Le conflit s'inscrit dans le cadre de la restructuration de la phase à chaud de l'usine carolo, qui comprend notamment des outils comme l'aciérie et le train de laminage. En tout, 179 personnes sont appelées à devoir quitter l'entreprise.
Depuis mars, syndicats et direction sont engagés dans une procédure Renault. Après la phase d'information et de consultation, qui s'est refermée début mai, les deux parties ont entamé la négociation du plan social avec, notamment, plusieurs journées consécutives de discussions la semaine dernière.

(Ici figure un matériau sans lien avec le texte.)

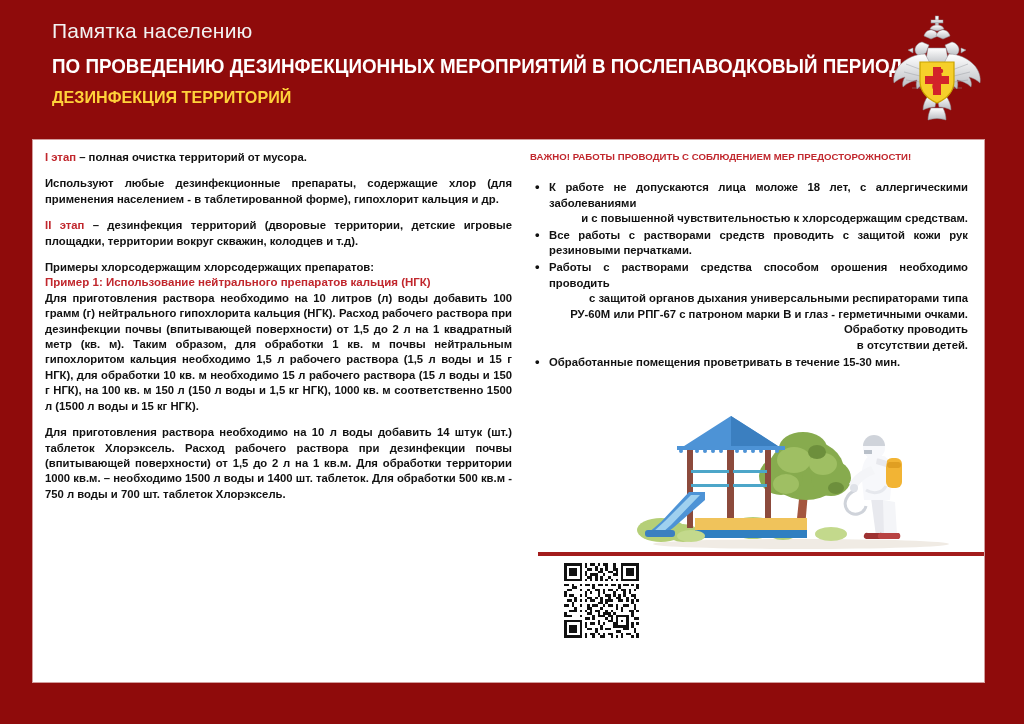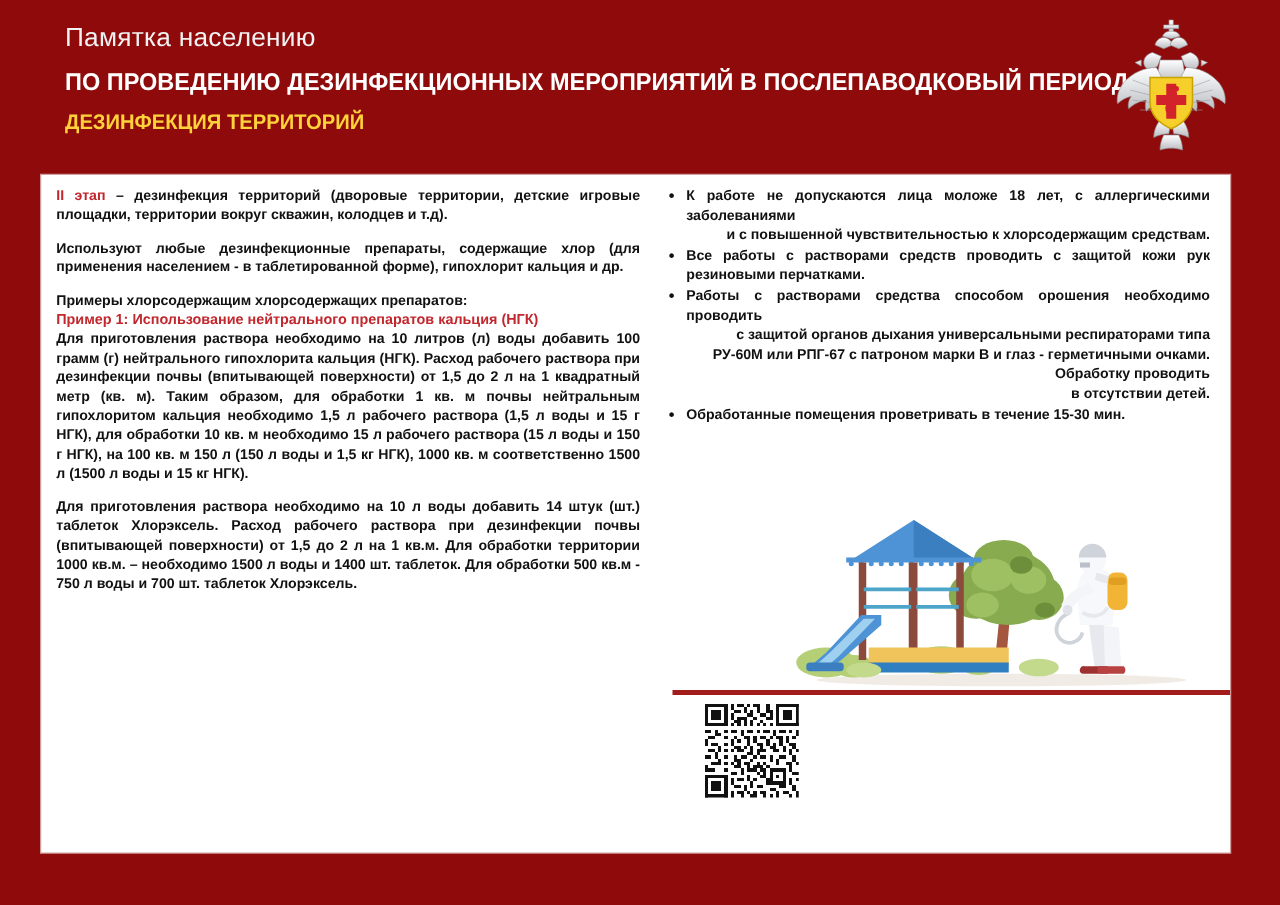--- a/index.html
+++ b/index.html
@@ -245,36 +245,40 @@
       <path d="M53 58c5 3 5 8 0 11s-5 8 0 11"></path>
     </g>
     <circle cx="57" cy="59" r="2.2" fill="#d2232a"></circle>
   </svg>
 </div>
 
 <div class="card">
   <div class="card-inner">
 
     <div class="col-left">
+      <p>
+        <span class="stage-tag">I этап</span><span> – полная очистка территорий от мусора.</span>
+      </p>
+
+      <p>Используют любые дезинфекционные препараты, содержащие хлор (для применения населением - в таблетированной форме), гипохлорит кальция и др.</p>
 
       <p>
         <span class="stage-tag">II этап</span><span> – дезинфекция территорий (дворовые территории, детские игровые площадки, территории вокруг скважин, колодцев и т.д).</span>
       </p>
 
-      <p>Используют любые дезинфекционные препараты, содержащие хлор (для применения населением - в таблетированной форме), гипохлорит кальция и др.</p>
-
       <p class="tight">Примеры хлорсодержащим хлорсодержащих препаратов:</p>
 
       <div class="ex-head">Пример 1: Использование нейтрального препаратов кальция (НГК)</div>
       <p>Для приготовления раствора необходимо на 10 литров (л) воды добавить 100 грамм (г) нейтрального гипохлорита кальция (НГК). Расход рабочего раствора при дезинфекции почвы (впитывающей поверхности) от 1,5 до 2 л на 1 квадратный метр (кв. м). Таким образом, для обработки 1 кв. м почвы нейтральным гипохлоритом кальция необходимо 1,5 л рабочего раствора (1,5 л воды и 15 г НГК), для обработки 10 кв. м необходимо 15 л рабочего раствора (15 л воды и 150 г НГК), на 100 кв. м 150 л (150 л воды и 1,5 кг НГК), 1000 кв. м соответственно 1500 л (1500 л воды и 15 кг НГК).</p>
 
       <p>Для приготовления раствора необходимо на 10 л воды добавить 14 штук (шт.) таблеток Хлорэксель. Расход рабочего раствора при дезинфекции почвы (впитывающей поверхности) от 1,5 до 2 л на 1 кв.м. Для обработки территории 1000 кв.м. – необходимо 1500 л воды и 1400 шт. таблеток. Для обработки 500 кв.м - 750 л воды и 700 шт. таблеток Хлорэксель.</p>
     </div>
 
     <div class="col-right">
+      <div class="important">ВАЖНО! РАБОТЫ ПРОВОДИТЬ С СОБЛЮДЕНИЕМ МЕР ПРЕДОСТОРОЖНОСТИ!</div>
 
       <ul class="safety">
         <li>
           <span>К работе не допускаются лица моложе 18 лет, с аллергическими заболеваниями</span>
           <span class="sub">и с повышенной чувствительностью к хлорсодержащим средствам.</span>
         </li>
         <li>
           <span>Все работы с растворами средств проводить с защитой кожи рук резиновыми перчатками.</span>
         </li>
         <li>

Les syndicats en sont ressortis particulièrement déçus et amers. Selon eux, les conditions proposées par la direction sont au niveau du préavis légal. "Ce n'est pas acceptable après 20 ou 30 ans de labeur pour certains", a indiqué Jacky Neijns, président de la délégation FGTB.
Depuis lors, les ouvriers de la phase à chaud sont en grève, bloquant notamment l'accès des camions au site.